◆ ABOUT THIS EXERCISE: For the records that follow, please set down exactly the lines between the one holding "background: #fef9c3 ->" and the one holding "font-style: italic ->", inclusive, and only those.

◆ SUPPLIED RECORDS:
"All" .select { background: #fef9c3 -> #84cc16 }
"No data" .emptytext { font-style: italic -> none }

---

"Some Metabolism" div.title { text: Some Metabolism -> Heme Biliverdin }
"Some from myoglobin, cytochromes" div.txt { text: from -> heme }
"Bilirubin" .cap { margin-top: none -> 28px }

---

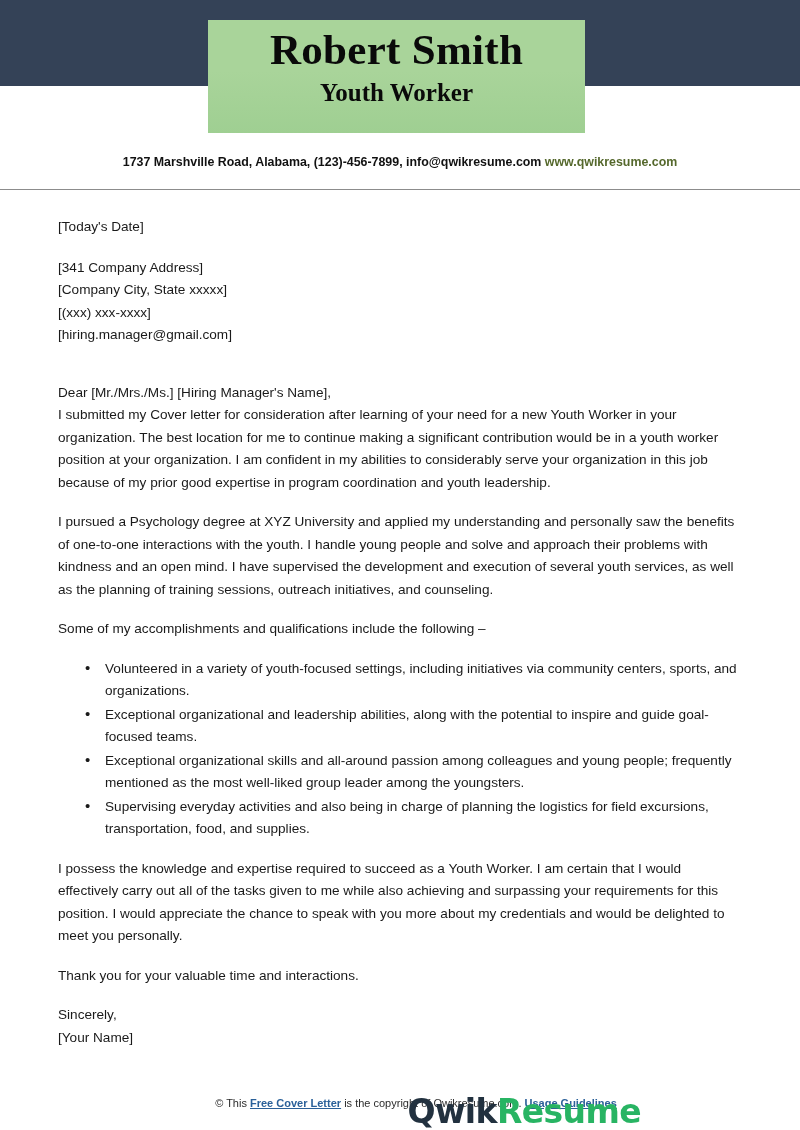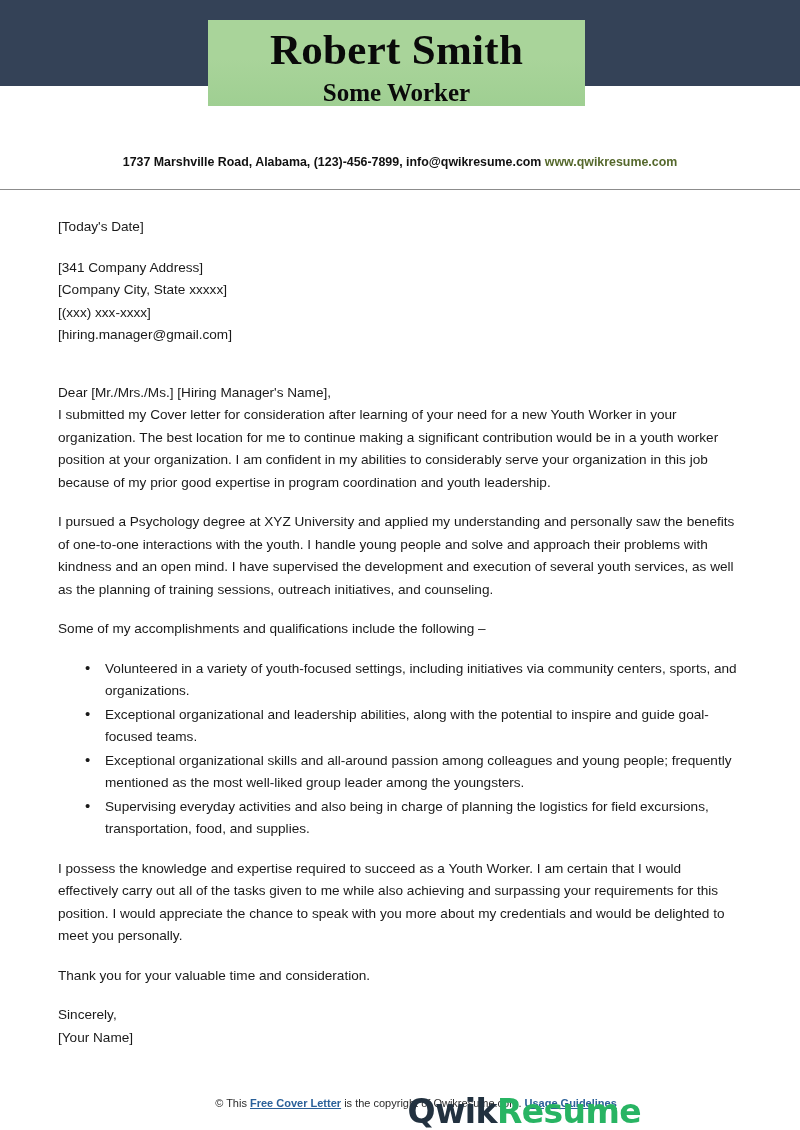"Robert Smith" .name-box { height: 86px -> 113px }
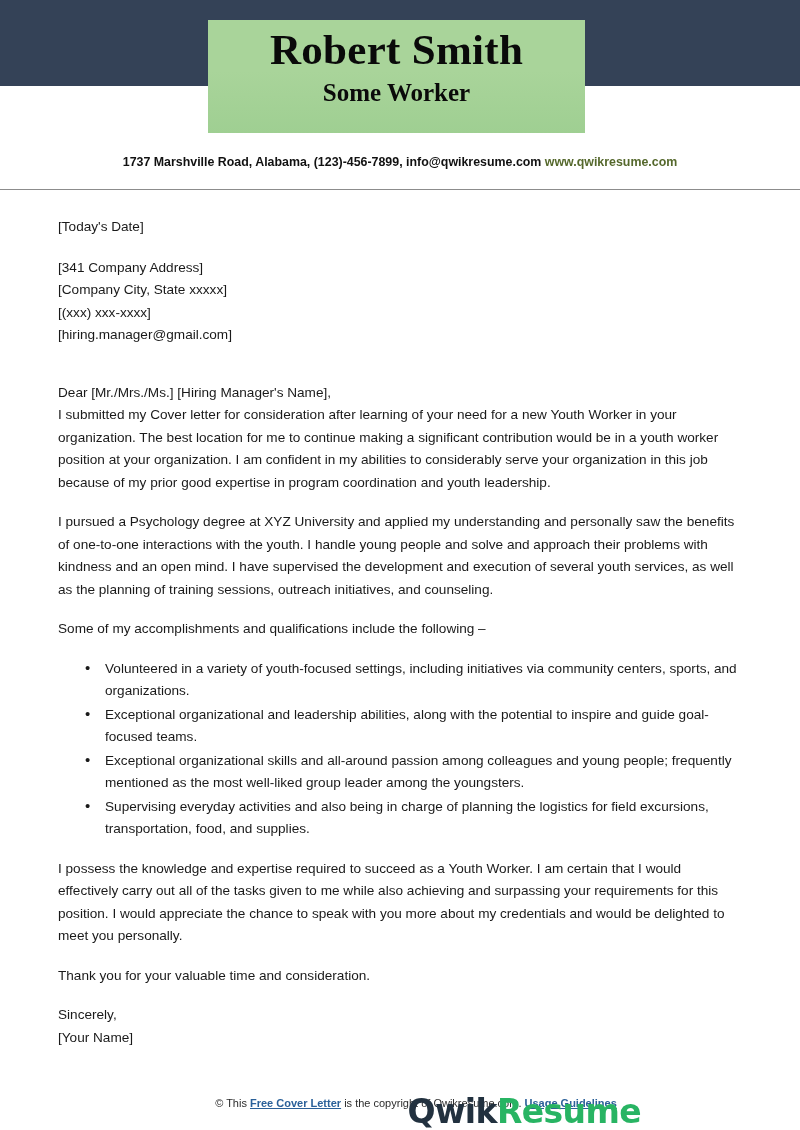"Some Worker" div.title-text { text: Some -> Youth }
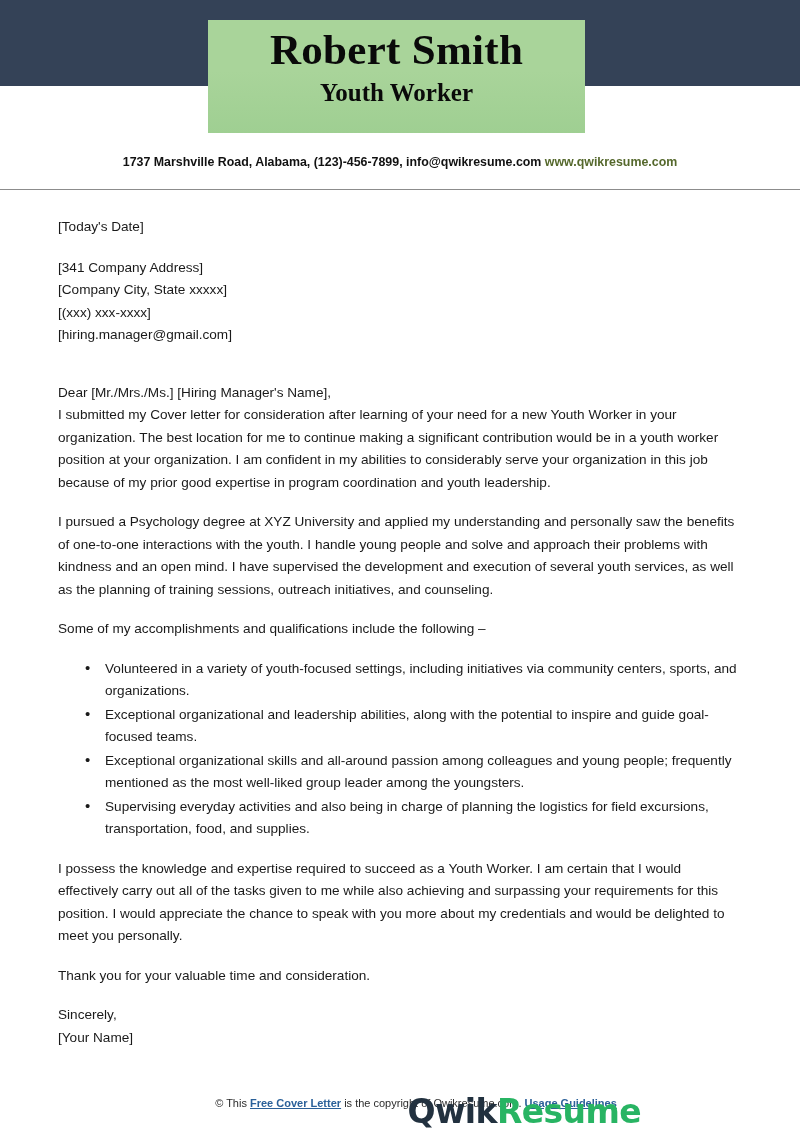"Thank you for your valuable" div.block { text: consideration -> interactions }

◆ ANSWER BOX:
"All" .select { background: #fef9c3 -> #84cc16 }
"No data" .emptytext { font-style: italic -> none }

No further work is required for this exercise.